I was very excited to see that MeshCAM7 allows for contour and pocketing operations. It wasn’t until i plugged into my Shapeoko 3 XL that I realized MeshCAM7 outputs .egc files as opposed to .nc files regardless of which machine is selected. Has anyone gotten around this? I dug through the settings and wasn’t able to find anything.
Starting with MeshCAM 7, Nomad users won’t need to enter a license code anymore. If you click the “Use Carbide 3D” button in the license screen it’ll lock the output to the Carbide 3D post and use a variant of the .egc format that will only open for a Nomad.
If you have a regular MeshCAM code then you can enter it and pick your whatever file type you want and it’ll output normal gcode.
Thanks Rob, does that mean that if you are running it in trial mode you can’t output anything other than a .egc? I have a Shapeoko 3 XL and want to select specific contours on my file to machine so I am able to split up some operations. I havent purchased MeshCAM because I wanted to make sure I could do what I needed with it before doing so.
My bad I registered MeshCAM6 but not MeshCAM7. I hadn’t realized it defaulted to the Carbide 3D license.
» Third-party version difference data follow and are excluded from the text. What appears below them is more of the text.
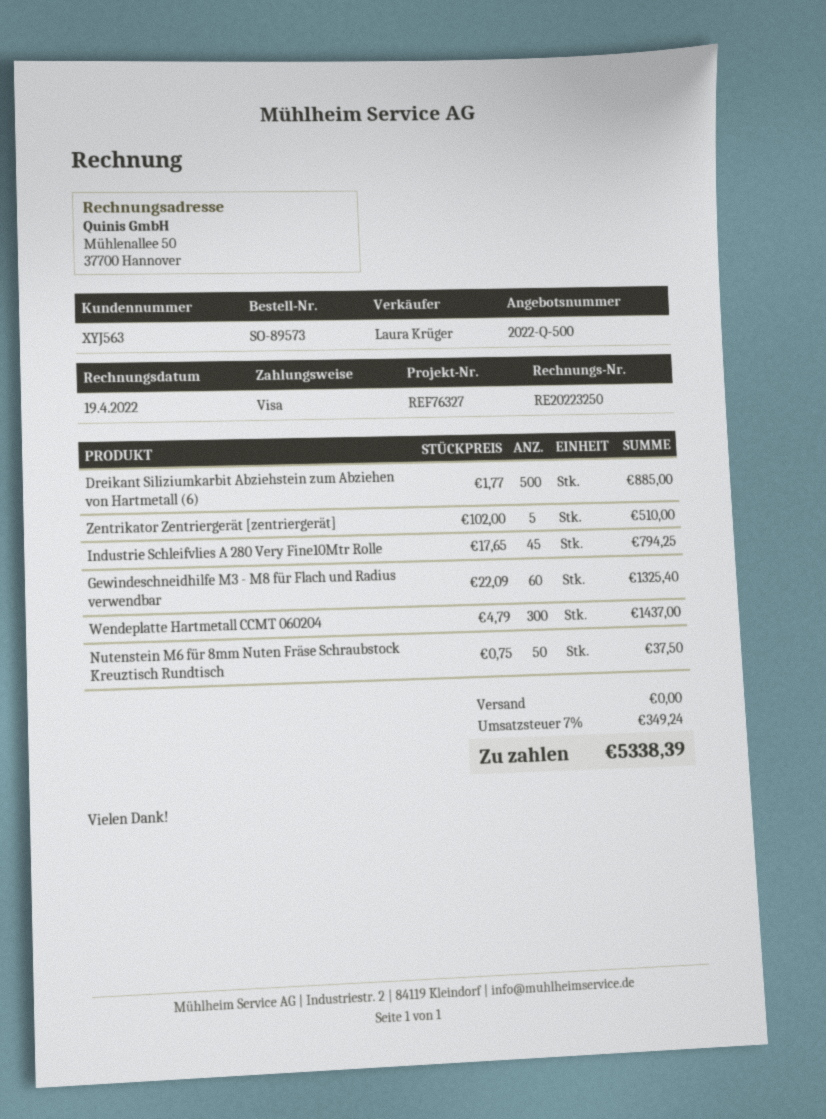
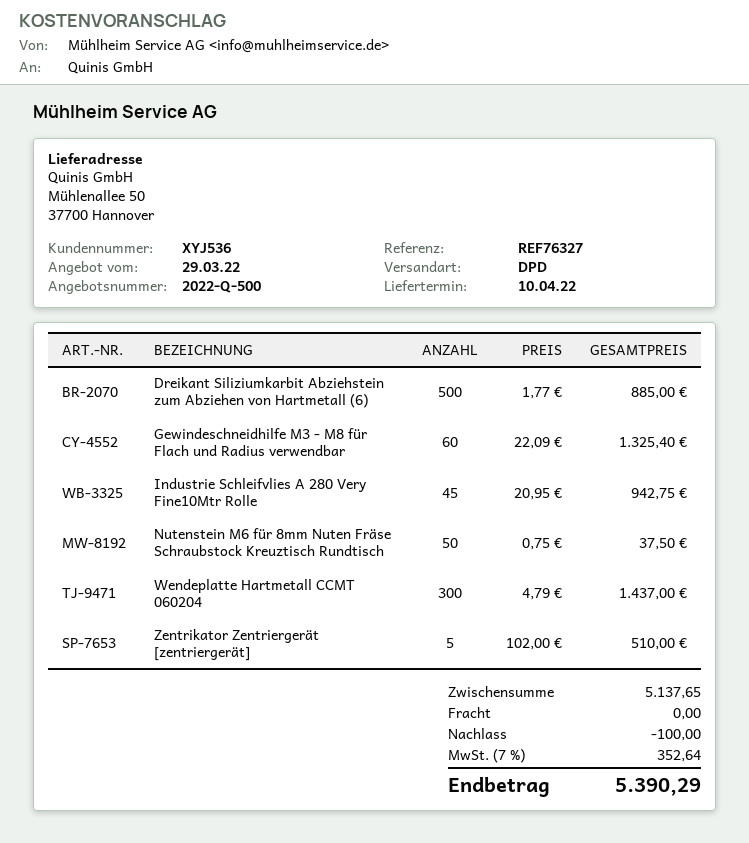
customer number: XYJ563 -> XYJ536
Industrie Schleifvlies A 280 Very Fine10Mtr Rolle: 45 x 17.65 = 794.25 -> 45 x 20.95 = 942.75
discount: none -> 100.00
tax: 7% = 349.24 -> 7% = 352.64
total: 5338.39 -> 5390.29

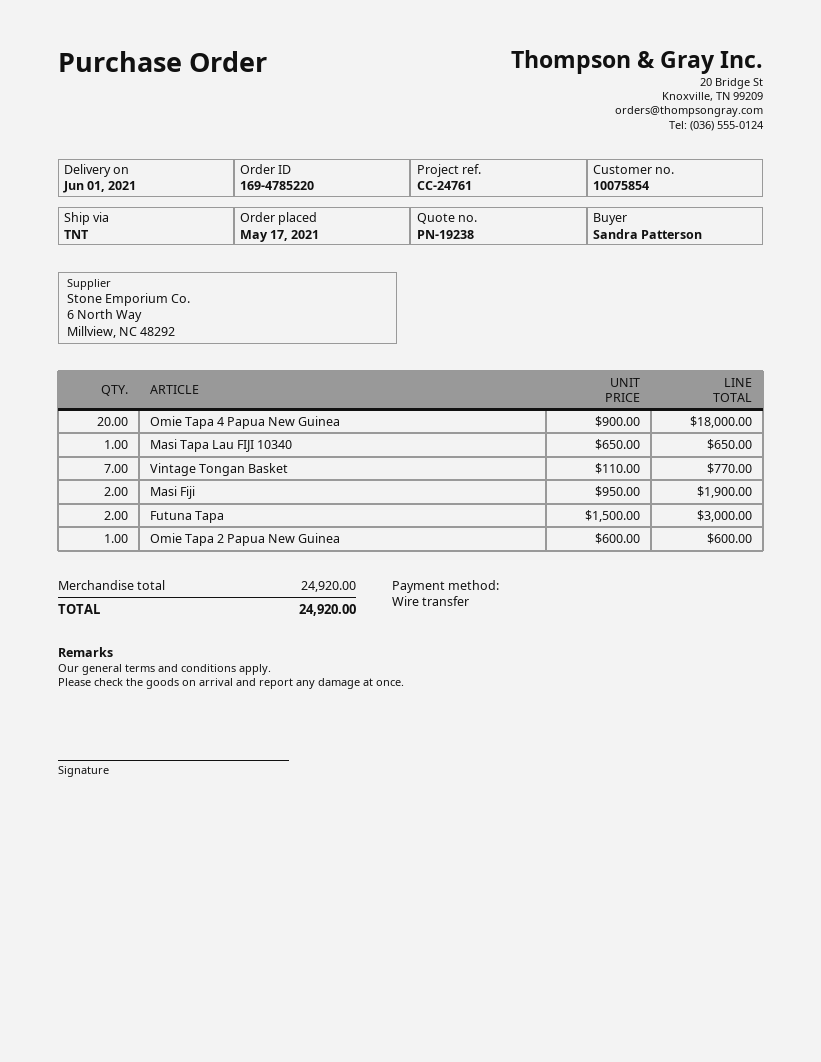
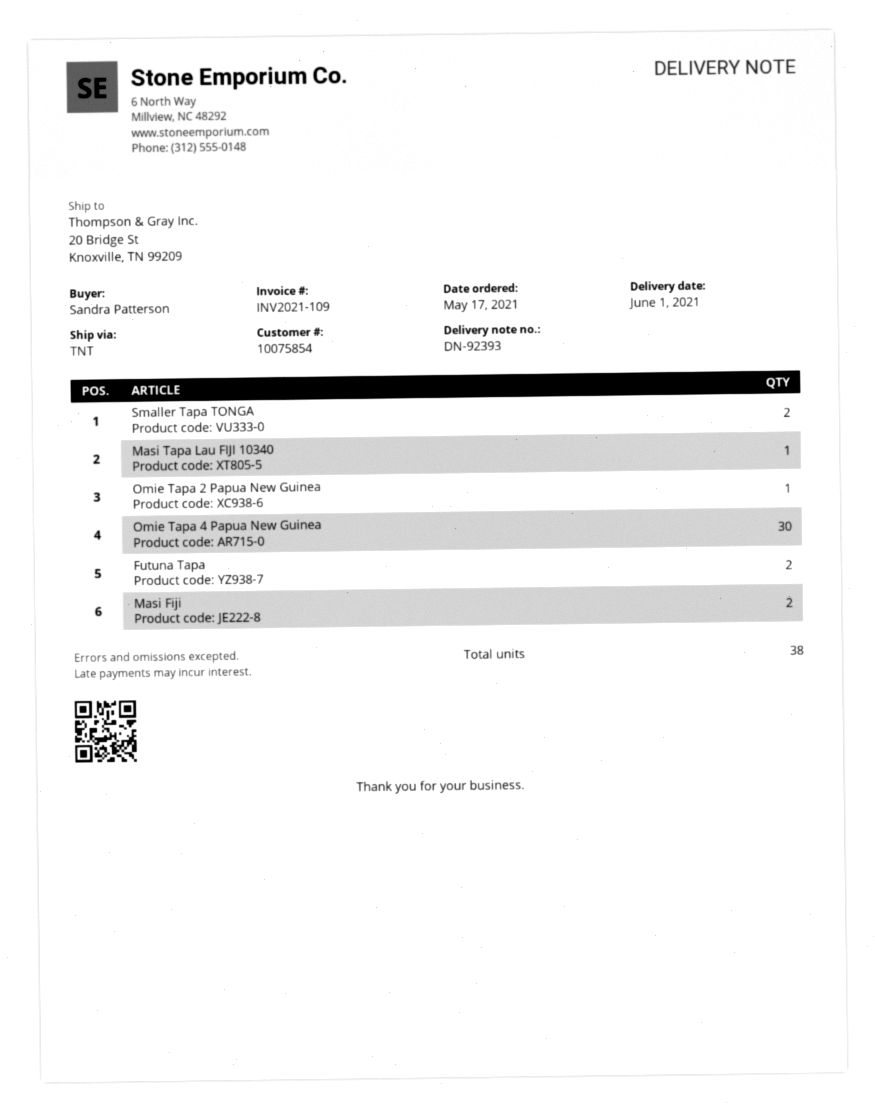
Omie Tapa 4 Papua New Guinea: 20 -> 30
Vintage Tongan Basket: 7 -> none
Smaller Tapa TONGA: none -> 2

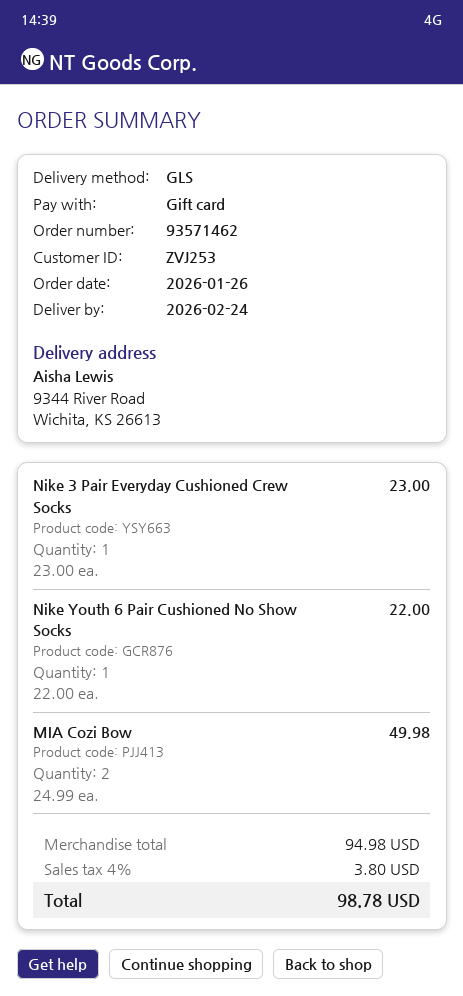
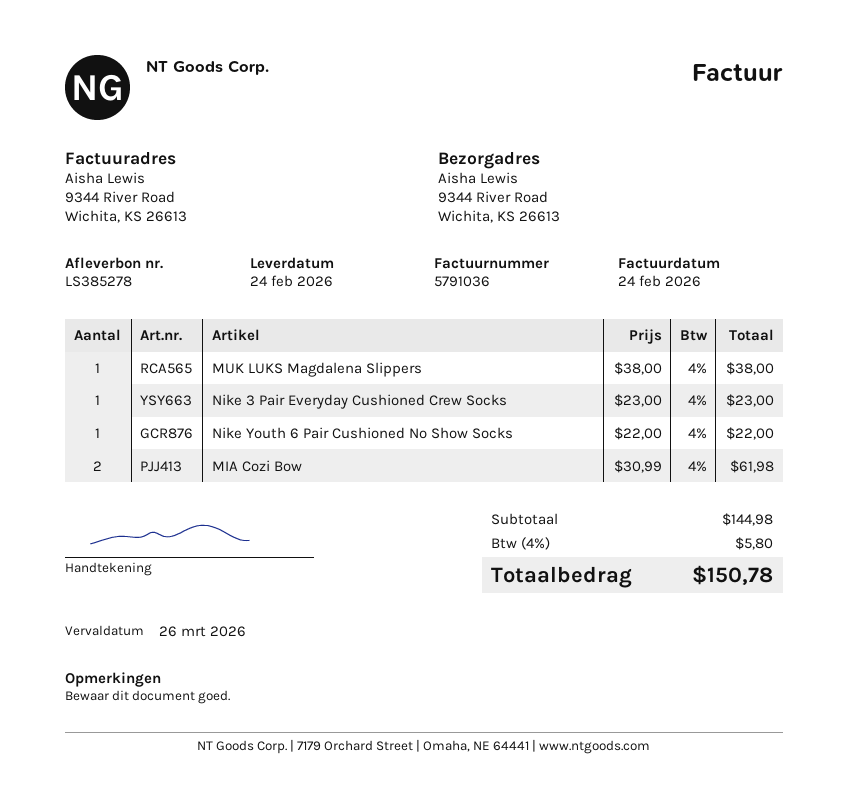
MIA Cozi Bow: 2 x 24.99 = 49.98 -> 2 x 30.99 = 61.98
MUK LUKS Magdalena Slippers: none -> 1 x 38.00 = 38.00
subtotal: 94.98 -> 144.98
tax: 4% = 3.80 -> 4% = 5.80
total: 98.78 -> 150.78

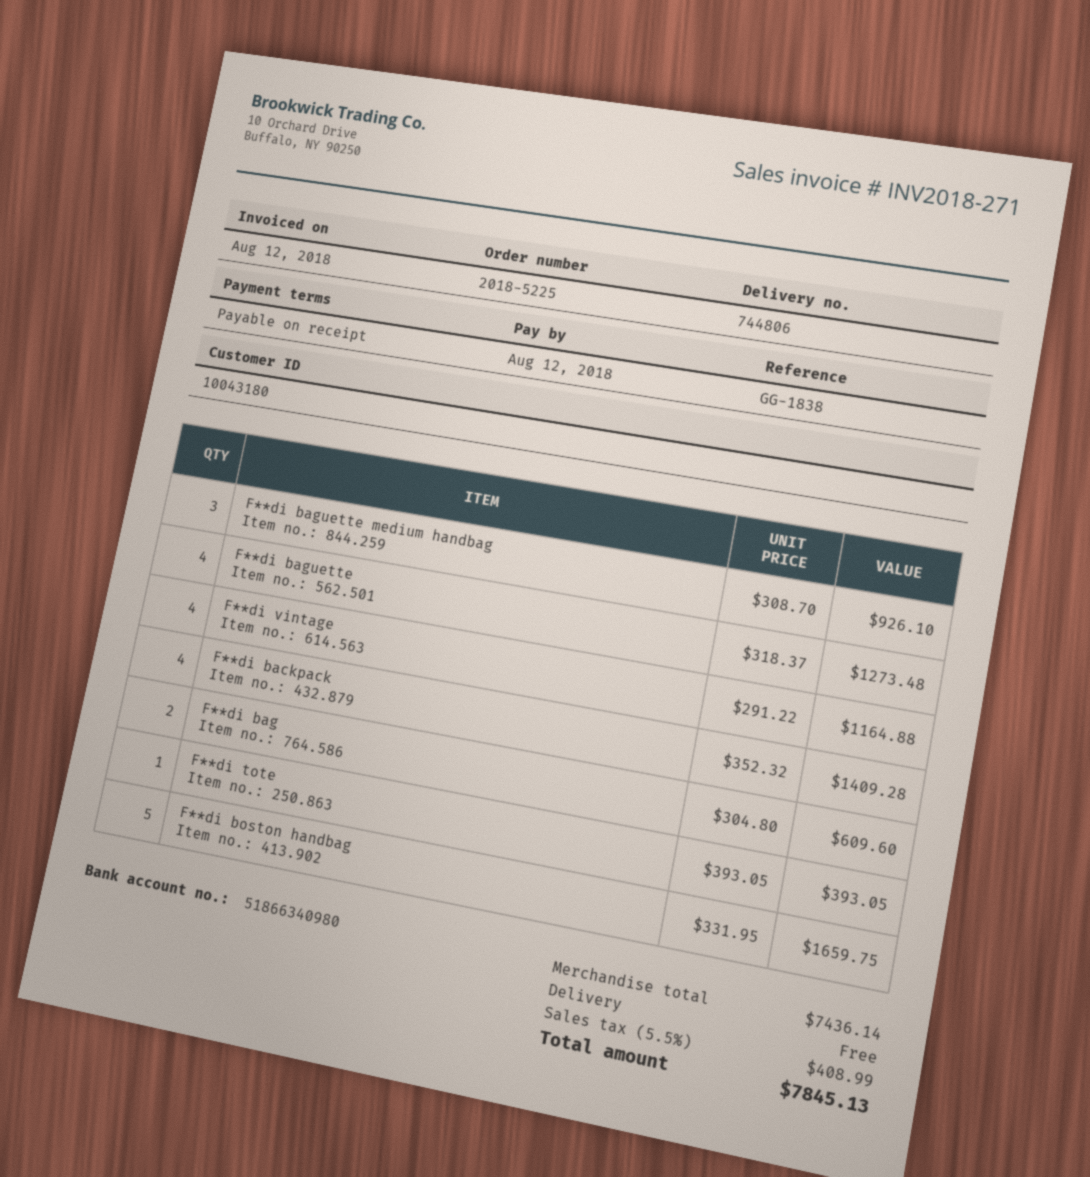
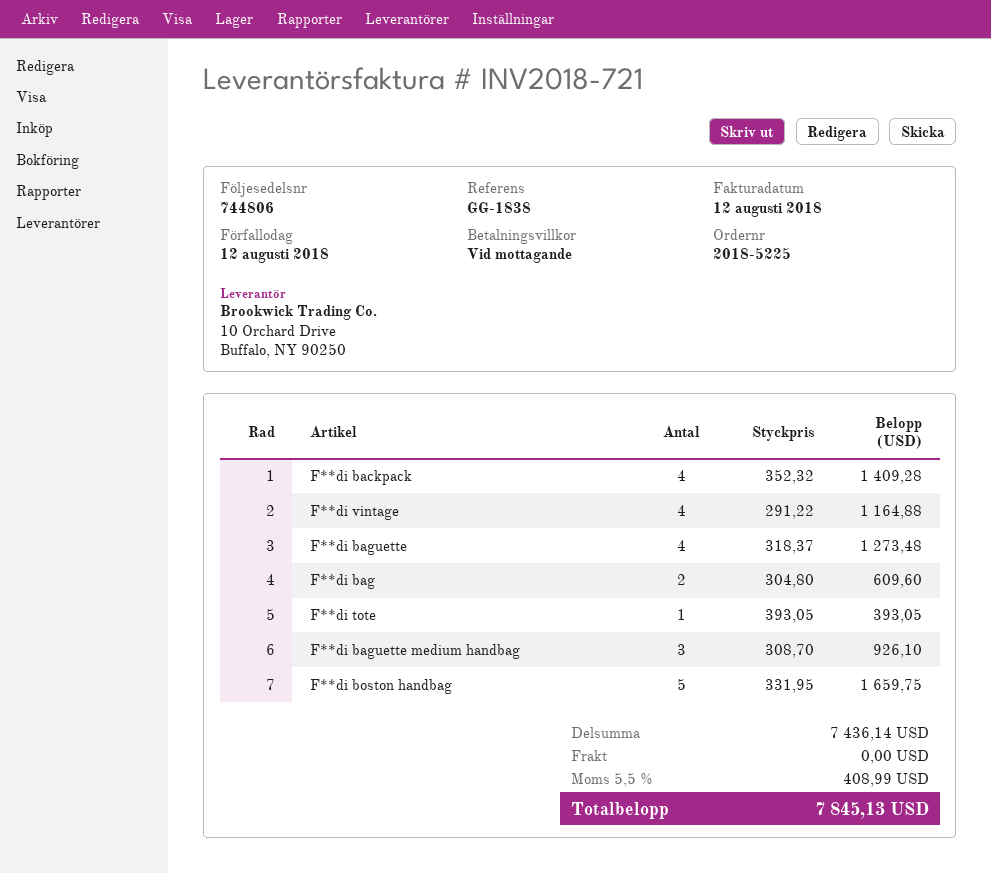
invoice number: INV2018-271 -> INV2018-721

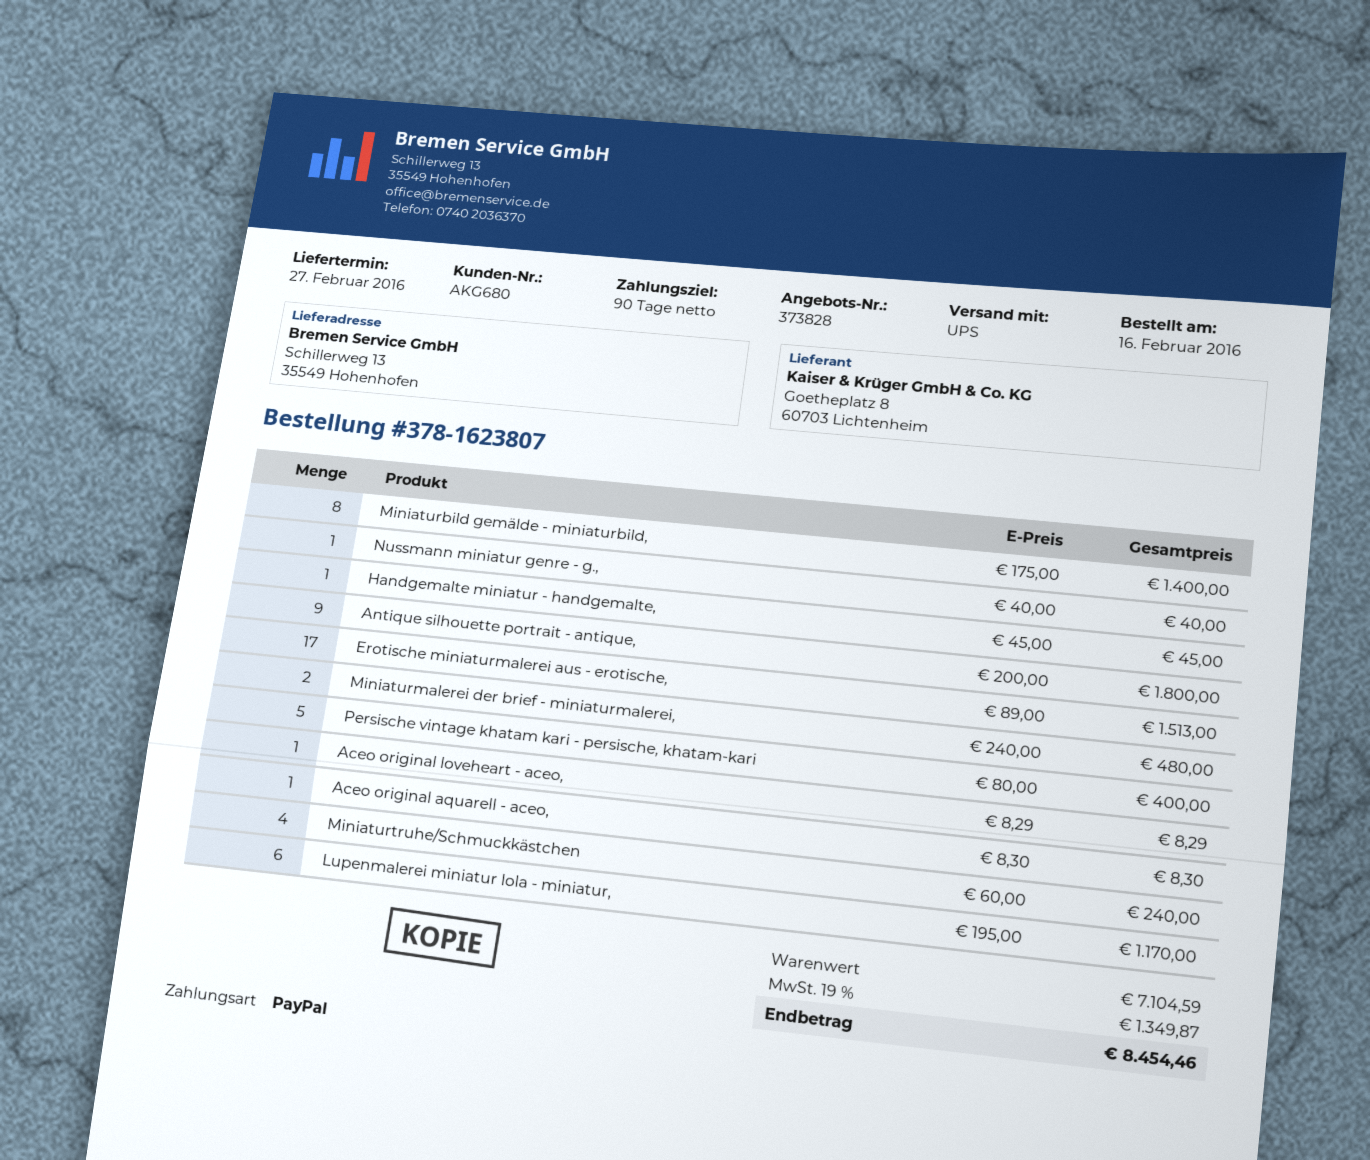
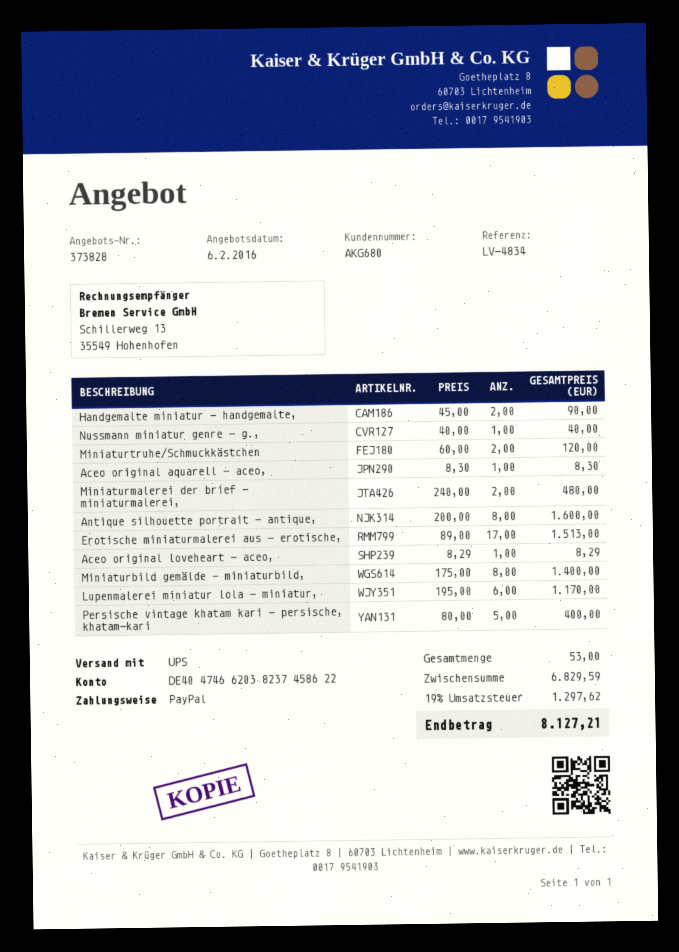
Handgemalte miniatur - handgemalte,: 1 x 45.00 = 45.00 -> 2 x 45.00 = 90.00
Antique silhouette portrait - antique,: 9 x 200.00 = 1800.00 -> 8 x 200.00 = 1600.00
Miniaturtruhe/Schmuckkästchen: 4 x 60.00 = 240.00 -> 2 x 60.00 = 120.00
subtotal: 7104.59 -> 6829.59
tax: 19% = 1349.87 -> 19% = 1297.62
total: 8454.46 -> 8127.21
All is good now.
So does this mean that I can’t hand edit meshcam output code any more?
Try it, you can.
Click you must.
That actually sounds a lot like “no, you can’t.” Running the meshcam job, using the carbide post, now means I don’t get gcode. I get egc. Which I then have to use a gui tool to open (am I then stuck with an editor built into motion, or do I have to copy-paste to get it out into a useful editor or regular gcode file?)
This also implies that if I use meshcam, I MUST use motion, or jump through extra hoops to get something usable with another sender.
You can copy-paste the text out as the link which I provided notes.
The copy of MeshCAM bundled w/ a Nomad is intended for use w/ the Nomad — just think of the Nomad as a copy-protection dongle w/ a GUI. If this is too inconvenient, you can purchase a full license instead — might be that Carbide3D could work something else out — ask them?
Except now I -must- use motion if I use meshcam. Today I can use any sender I want. And I have yet another step in the middle (that is hard to automate) if I want to run the gcode through another tool between generation and sending to the machine. I’m fine with the meshcam license being tied to the nomad, I’m not fine with making me use their predefined sender and no other. At the moment the way around that is to open the file in motion, copy->paste to a file and go from there. What a pain. When will they take that away too? When will they tweak the interface to grbl so that it doesn’t take standard gcode any more (all it takes is a $1 micro in front of grbl on the board, and it’s done, no licenses violated). When will they tweak meshcam to only run when connected to a nomad too (ie. I can’t use meshcam anywhere but next to my nomad)?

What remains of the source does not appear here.